What is the best way to use constants to save ram?
The C code is then compiled in two steps. First, the preprocessor does a search-and-replace and replaces every instance of "MAX" with "1". Then the code is compiled as normal.
As you've guessed by now, you use constants to represent named constants. Another example would be:
Code:
#define PI 3.14
Their usual use is to make code more readable, by giving human-readable labels to machine-readable values.
Now please tell us where you learned about using constants to save RAM. That's not what they're for. The amount they save is absolutely negligible unless you're deploying to an embedded controller, and probably is even then.

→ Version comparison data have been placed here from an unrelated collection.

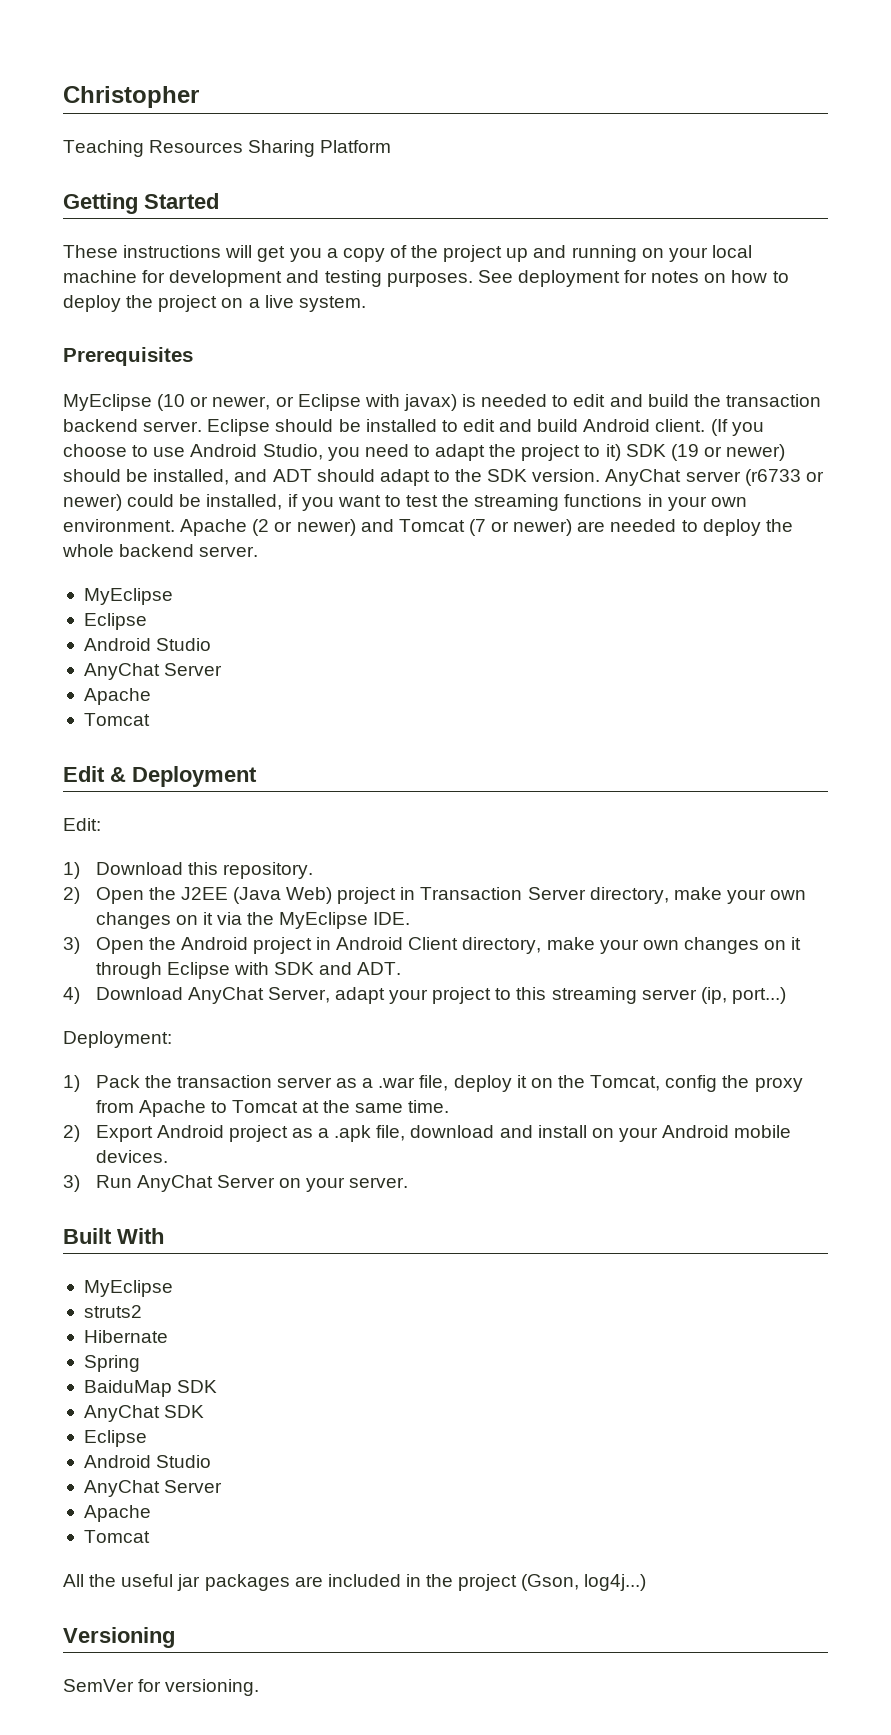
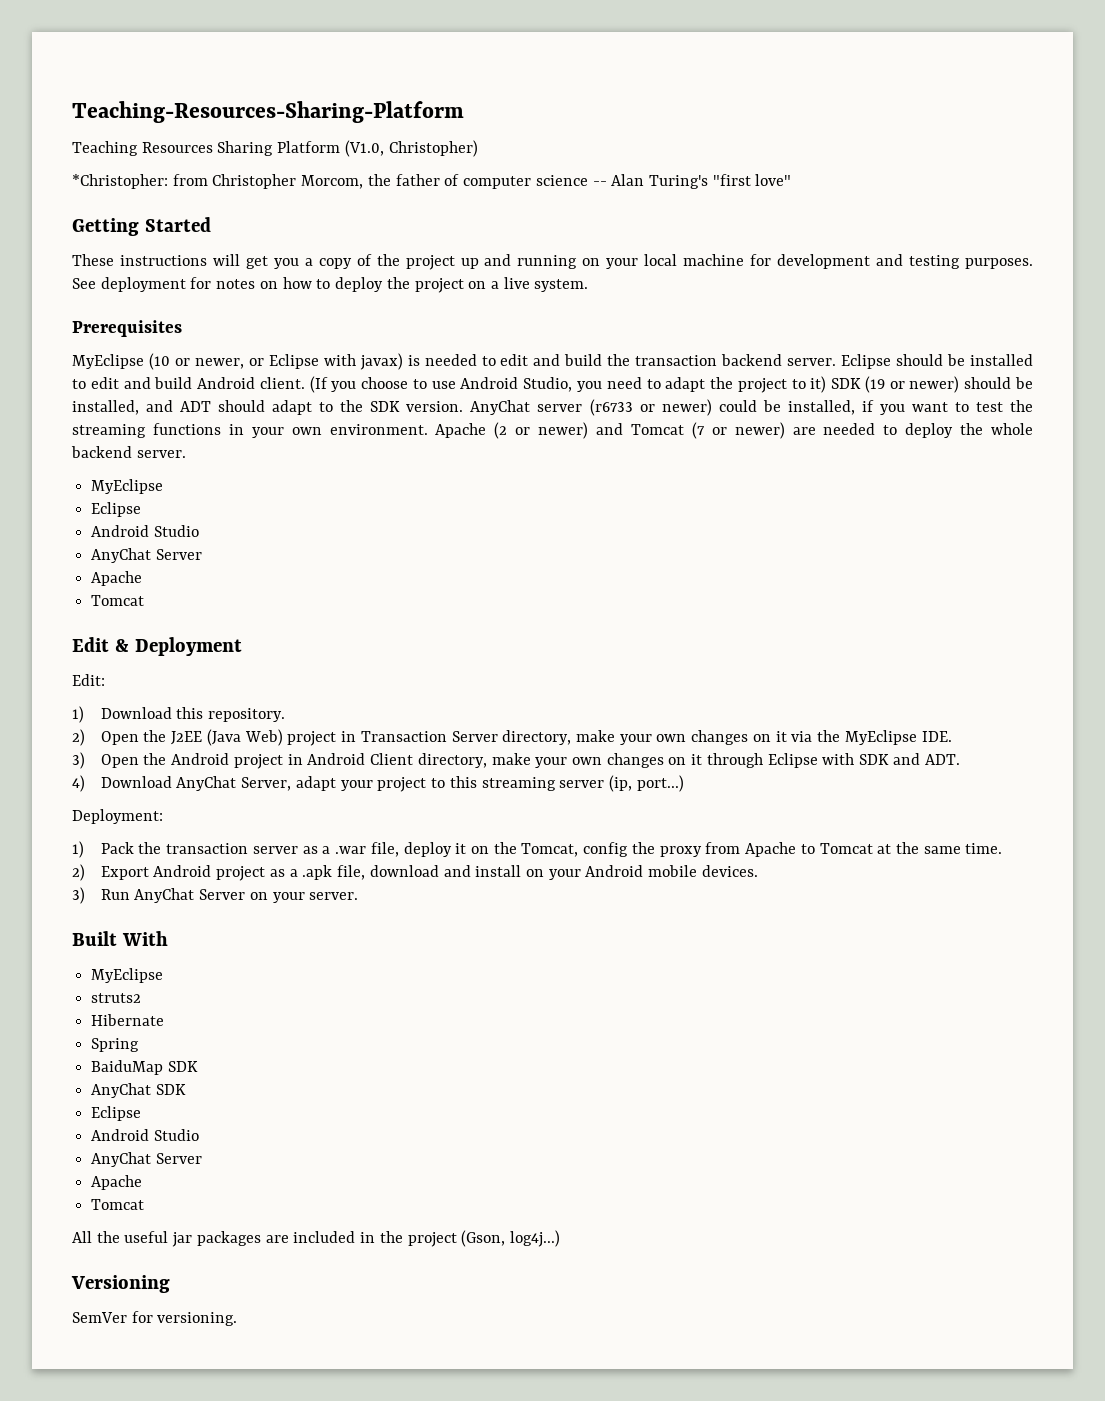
[63,86,199,108] Christopher -> [72,101,464,123] Teaching-Resources-Sharing-Platform
(392, 146) none -> [344,140,478,157] [72,174,792,189] (V1.0, Christopher) // *Christopher: from Christopher Morcom, the father of computer science -- Alan Turing's "first love"

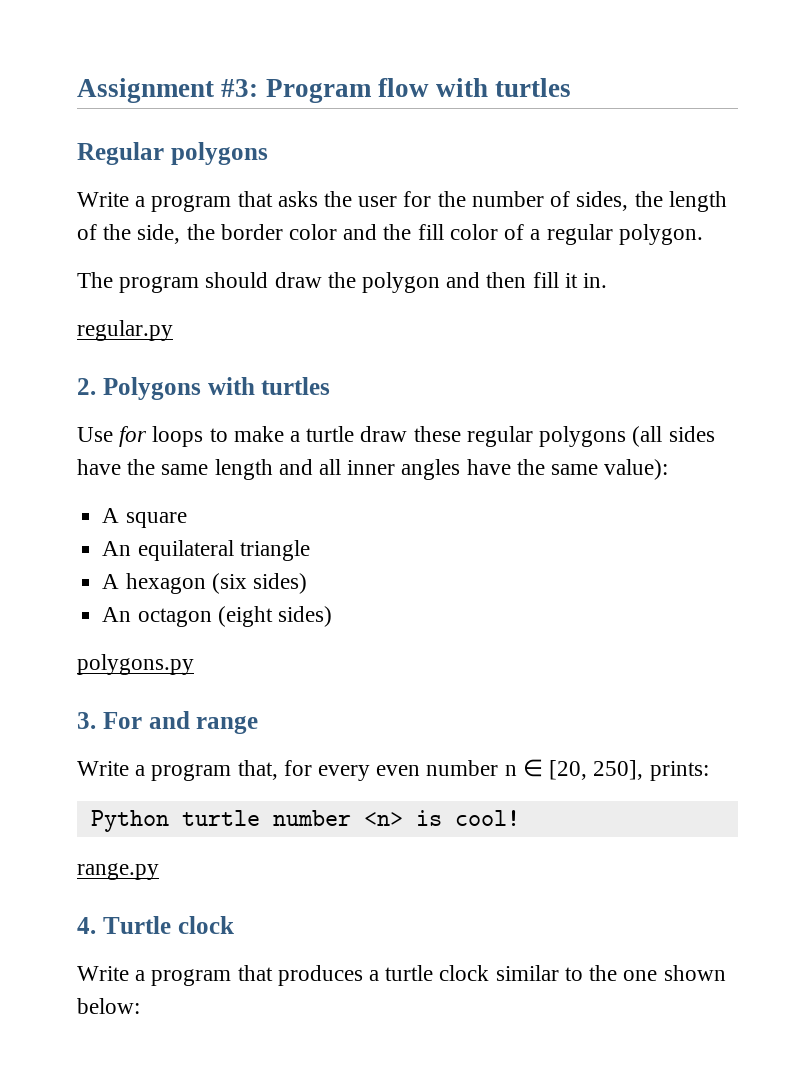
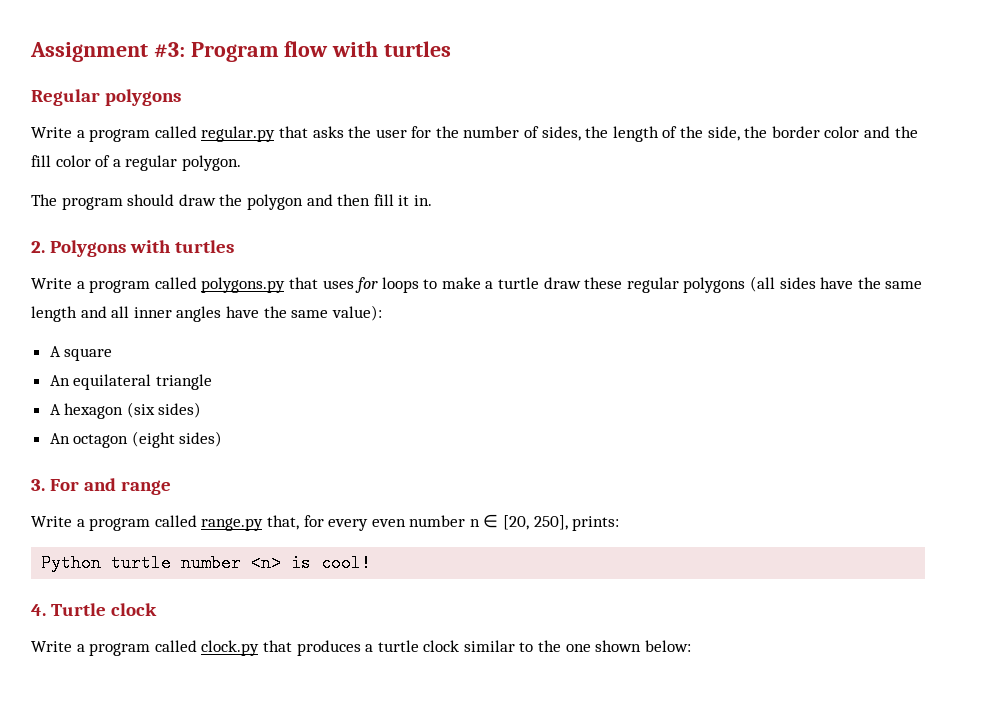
(232, 203) none -> [154,126,276,142] called regular.py
[77,320,173,341] // regular.py -> (432, 200) none
[77,427,113,442] Use -> [31,277,354,293] Write a program called polygons.py that uses
[77,654,194,675] // polygons.py -> (223, 439) none
(232, 772) none -> [154,515,264,531] called range.py
[77,863,159,880] // range.py -> (372, 563) none
(232, 977) none -> [154,640,260,656] called clock.py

It's not a big deal because everyone has so much RAM and because compilers can do a hell of a lot of optimization these days! It's always worth sticking to principles though.
Do keep in mind that the compiler needs to allocate a temporary variable for the value of the constant anyway.
Quote:
Originally Posted by devnull10
It's always worth sticking to principles though.
If you were worried about this then you wouldn't be using functions either. Pushing function addresses and their parameters onto the stack takes memory too.
Of course, in the 80s the speed difference between compiled C code and assembler was still tangible, so that might actually have been the case.
Today's principle is to code for maintainability, and wait until you know what needs to be optimized before you start optimizing.
It's not a big deal because everyone has so much RAM
Only slightly off-topic:
This is a general programming forum, so it isn't necessarily the case that RAM is virtually unlimited (pun intended), for all of us. There are still small processors and micro-controllers that have limited memory, and that also have distinct types of memory, such as ROM/EPROM and RAM. In that context, the term 'constant' takes on additional meaning, because a value stored in ROM cannot be written (in fact, the CPU instruction set may have no instruction to do so). If the CPU boots from ROM, then some 'constants', like literal strings, may need to be copied from ROM to RAM by the startup code. Keeping track of what is writable, and what is not then becomes important.